■ **Records to process**

- Opening Delimiter -

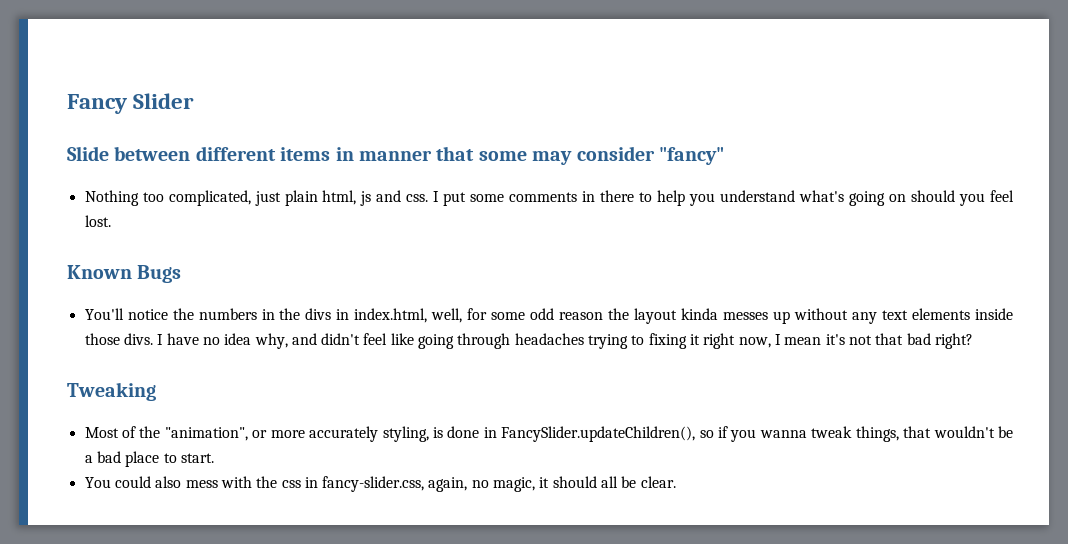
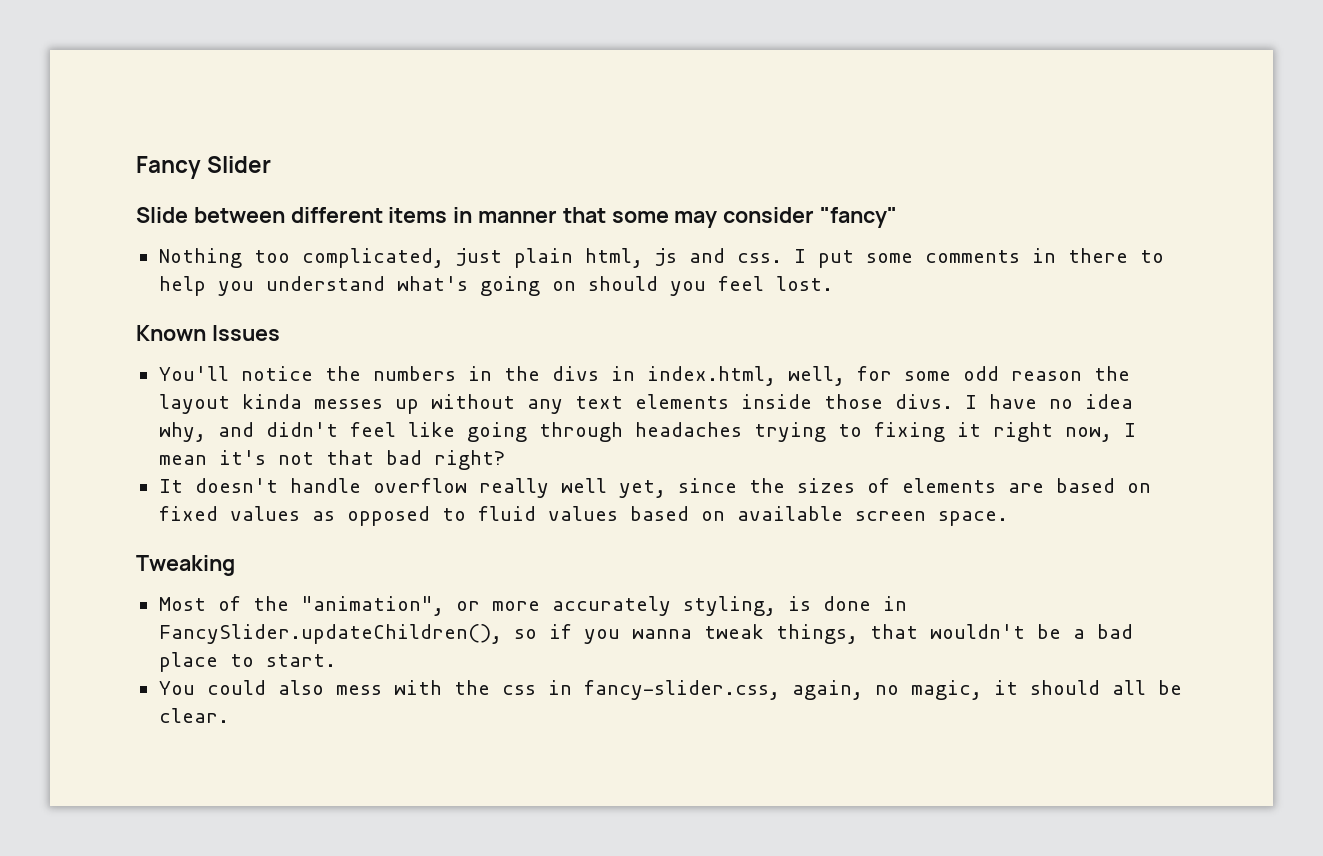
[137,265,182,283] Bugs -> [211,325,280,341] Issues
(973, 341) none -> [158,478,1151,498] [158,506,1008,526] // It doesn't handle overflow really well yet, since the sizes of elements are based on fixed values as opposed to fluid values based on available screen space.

- Closing Delimiter -
- Opening Delimiter -

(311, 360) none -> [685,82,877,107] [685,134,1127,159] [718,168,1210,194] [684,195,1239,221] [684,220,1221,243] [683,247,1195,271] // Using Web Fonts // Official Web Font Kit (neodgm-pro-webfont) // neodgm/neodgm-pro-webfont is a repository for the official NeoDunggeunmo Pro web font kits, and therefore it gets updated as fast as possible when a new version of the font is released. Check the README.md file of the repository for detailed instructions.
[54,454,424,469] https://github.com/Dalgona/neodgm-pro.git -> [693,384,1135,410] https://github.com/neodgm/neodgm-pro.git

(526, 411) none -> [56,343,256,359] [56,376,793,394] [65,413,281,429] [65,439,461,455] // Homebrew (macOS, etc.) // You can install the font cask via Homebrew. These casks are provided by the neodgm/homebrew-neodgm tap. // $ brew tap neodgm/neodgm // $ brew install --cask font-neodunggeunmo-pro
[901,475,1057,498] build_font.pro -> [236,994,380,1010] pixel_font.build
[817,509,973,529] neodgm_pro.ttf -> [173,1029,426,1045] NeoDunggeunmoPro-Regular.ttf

- Closing Delimiter -

■ **Exercise goal**
Begin at the line above that has "[901,475,1057,498] build_font.pro ->" and stop after the line that has "[817,509,973,529] neodgm_pro.ttf ->", copying each line exactly and adding nothing else.

■ **Answer to this exercise**
[901,475,1057,498] build_font.pro -> [236,994,380,1010] pixel_font.build
[817,509,973,529] neodgm_pro.ttf -> [173,1029,426,1045] NeoDunggeunmoPro-Regular.ttf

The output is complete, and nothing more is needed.